Besides this, the country offers other critical facilities, such as nearly 700,000 specialty hospital beds, 221 medical colleges and skilled English-speaking medical staff.

Small wonder then almost all top names, including Novo Nordisk, Aventis, Novartis and GlaxoSmithKline, have started running clinical drug trials in India lately, while some, such as Eli Lilly and Pfizer, which started much earlier, continue testing.

Also, a variety of both India-based and global contract/clinical research organizations that specialize in outsourced clinical trials management are working to expand India's clinical-trials business. These include Quintiles, Omnicare, PharmaNet and Pharm-Olam (all U.S.-based).
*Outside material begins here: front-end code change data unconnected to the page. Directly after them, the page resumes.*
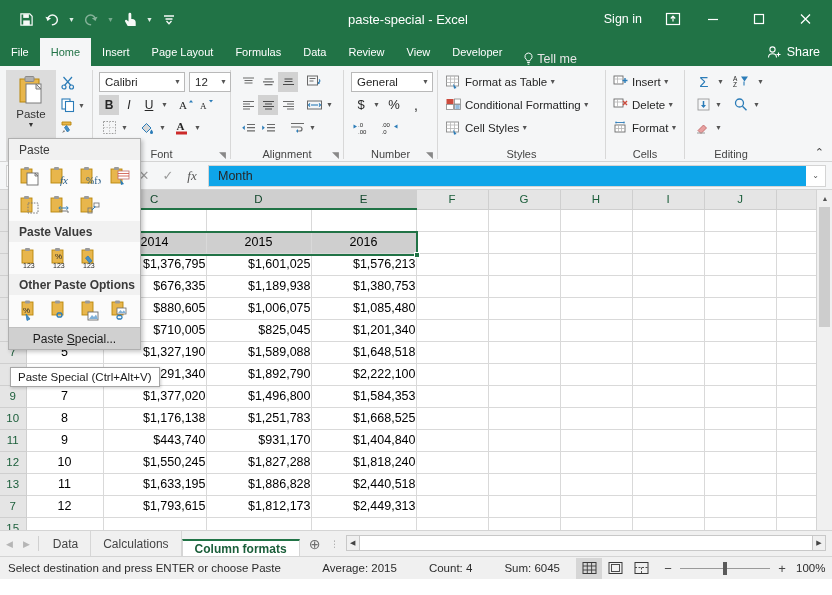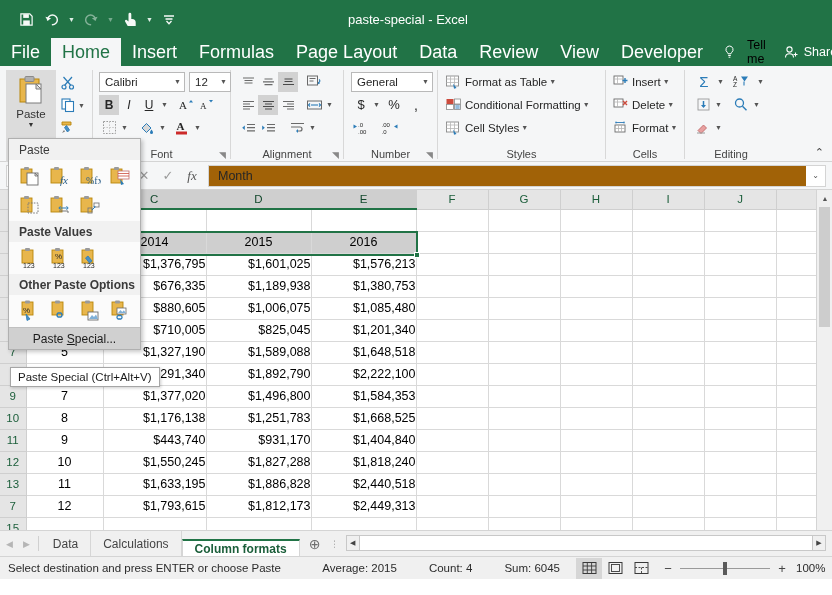--- a/index.html
+++ b/index.html
@@ -245,6 +245,30 @@
 
     <div class="title-text">paste-special - Excel</div>
 
+    <div class="title-right">
+      <div class="signin">Sign in</div>
+      <div class="ribbondisp">
+        <svg width="16" height="14" viewBox="0 0 16 14">
+            <rect x="1.5" y="1.5" width="13" height="11" fill="none" stroke="#fff" stroke-width="1.2"></rect>
+            <path d="M8 9.5V4.5M5.8 6.5L8 4.2l2.2 2.3" fill="none" stroke="#fff" stroke-width="1.2"></path>
+          </svg>
+      </div>
+      <div class="wbtn">
+        <svg width="14" height="12" viewBox="0 0 14 12">
+            <path d="M2 6.5h10" stroke="#fff" stroke-width="1.2"></path>
+          </svg>
+      </div>
+      <div class="wbtn">
+        <svg width="14" height="12" viewBox="0 0 14 12">
+            <rect x="2.5" y="1.5" width="9" height="9" fill="none" stroke="#fff" stroke-width="1.2"></rect>
+          </svg>
+      </div>
+      <div class="wbtn close">
+        <svg width="15" height="14" viewBox="0 0 15 14">
+            <path d="M3 2.5l9 9M12 2.5l-9 9" stroke="#fff" stroke-width="1.3"></path>
+          </svg>
+      </div>
+    </div>
   </div>
 
   <div class="tabstrip">

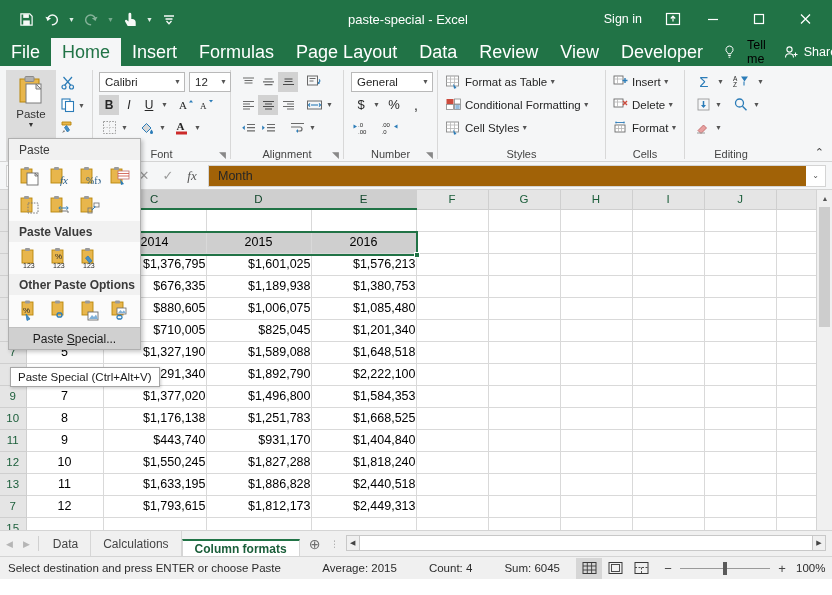--- a/index.html
+++ b/index.html
@@ -43,7 +43,7 @@
   }
   .rtab {
     height: 28px; padding: 0 11px; display: flex; align-items: center;
-    color: #ffffff; font-size: 18px; white-space: nowrap;
+    color: #ffffff; font-size: 11px; white-space: nowrap;
   }
   .rtab.active { background: #f5f6f7; color: #217346; font-weight: normal; }
   .tellme { display: flex; align-items: center; gap: 12px; padding: 0 10px; color: #000000; font-size: 12.5px;}

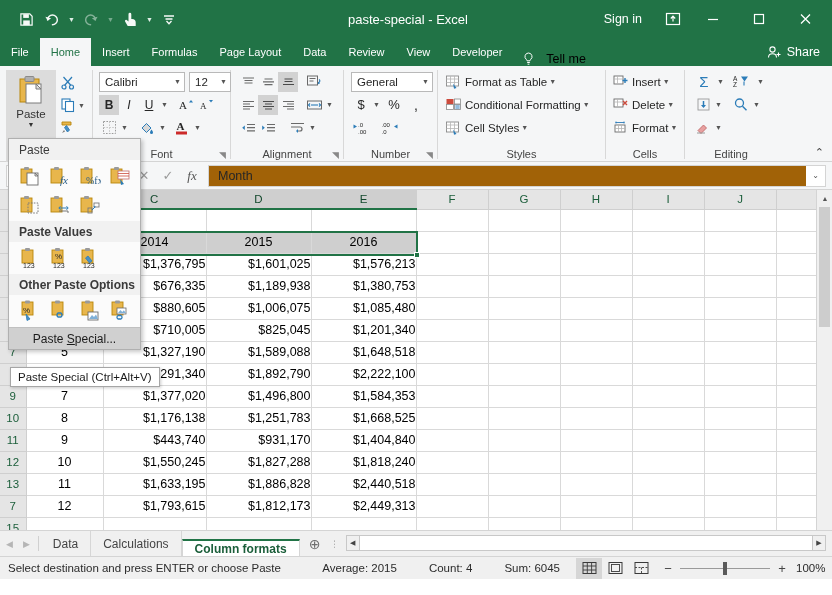--- a/index.html
+++ b/index.html
@@ -275,8 +275,8 @@
     <div class="rtab">File</div>
     <div class="rtab active">Home</div>
     <div class="rtab">Insert</div>
+    <div class="rtab">Page Layout</div>
     <div class="rtab">Formulas</div>
-    <div class="rtab">Page Layout</div>
     <div class="rtab">Data</div>
     <div class="rtab">Review</div>
     <div class="rtab">View</div>

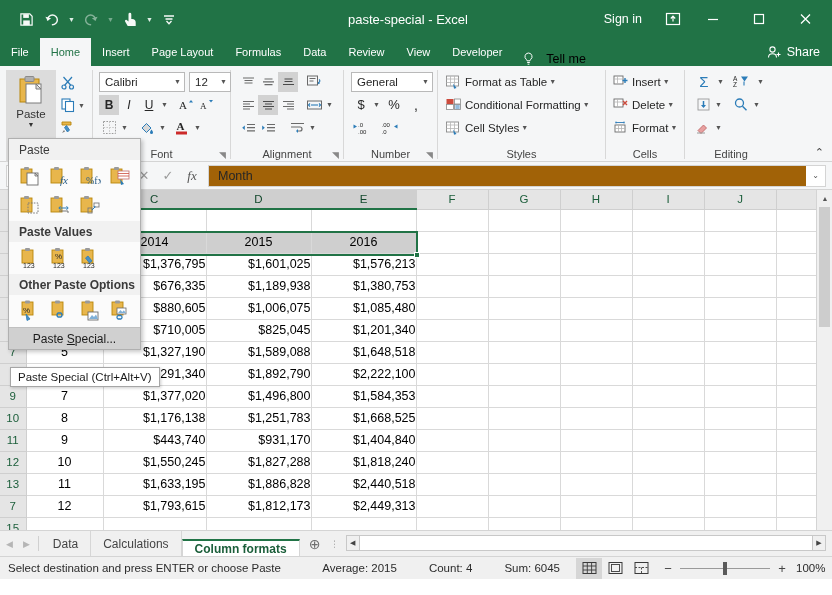--- a/index.html
+++ b/index.html
@@ -46,7 +46,7 @@
     color: #ffffff; font-size: 11px; white-space: nowrap;
   }
   .rtab.active { background: #f5f6f7; color: #217346; font-weight: normal; }
-  .tellme { display: flex; align-items: center; gap: 12px; padding: 0 10px; color: #000000; font-size: 12.5px;}
+  .tellme { display: flex; align-items: center; gap: 3px; padding: 0 10px; color: #e5e5e5; font-size: 12.5px;}
   .share { margin-left: auto; display: flex; align-items: center; gap: 5px; padding: 0 12px 0 8px; color: #fff; font-size: 12.5px; height:28px;}
 
   

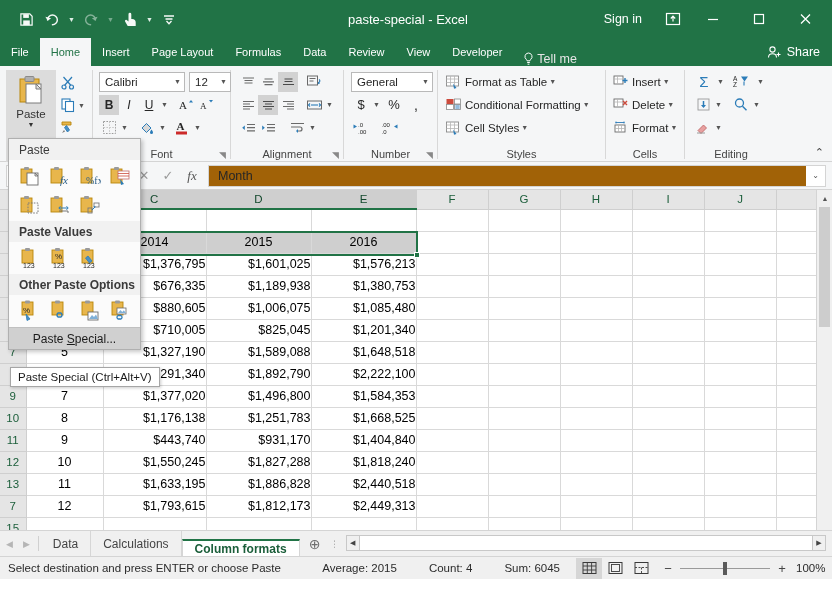--- a/index.html
+++ b/index.html
@@ -123,7 +123,7 @@
   .fb-btns { display: flex; align-items: center; gap: 0px; padding: 0 4px; }
   .fb-btn { width: 24px; height: 22px; display:flex; align-items:center; justify-content:center; color:#9a9a9a; font-size:13px;}
   .fb-input {
-    flex: 1; height: 22px; background: #a16207; border: 1px solid #d4d4d4; border-right: none;
+    flex: 1; height: 22px; background: #0ea5e9; border: 1px solid #d4d4d4; border-right: none;
     display: flex; align-items: center; padding-left: 9px; font-size: 12.5px; color: #262626;
   }
   .fb-expand { width: 20px; height: 22px; background: #fff; border: 1px solid #d4d4d4; border-left: none;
On the upside this is leading to the country raking in the money. Industry sources say that in 2002, clinical trials were reckoned to have generated $70 million in revenues for India. This could grow to $200 million by 2007 and anywhere between $500 million and $1 billion by 2010.

Nevertheless, rattled by the recent deaths and the public outcry, India's regulators have started sitting up. In what could be seen as a clampdown on clinical research in the country, the Drug Controller General of India announced in September that it is working out a policy which demands accreditation of clinical research outfits for obtaining approval on any kind of tests conducted on humans.

It is also crafting out a set of standard procedures for all kinds of clinical tests conducted for different drugs. And most importantly, The Drug and Controller General of India said that by this year end it will put in place inspection systems to track the progress of drug trials from beginning to end.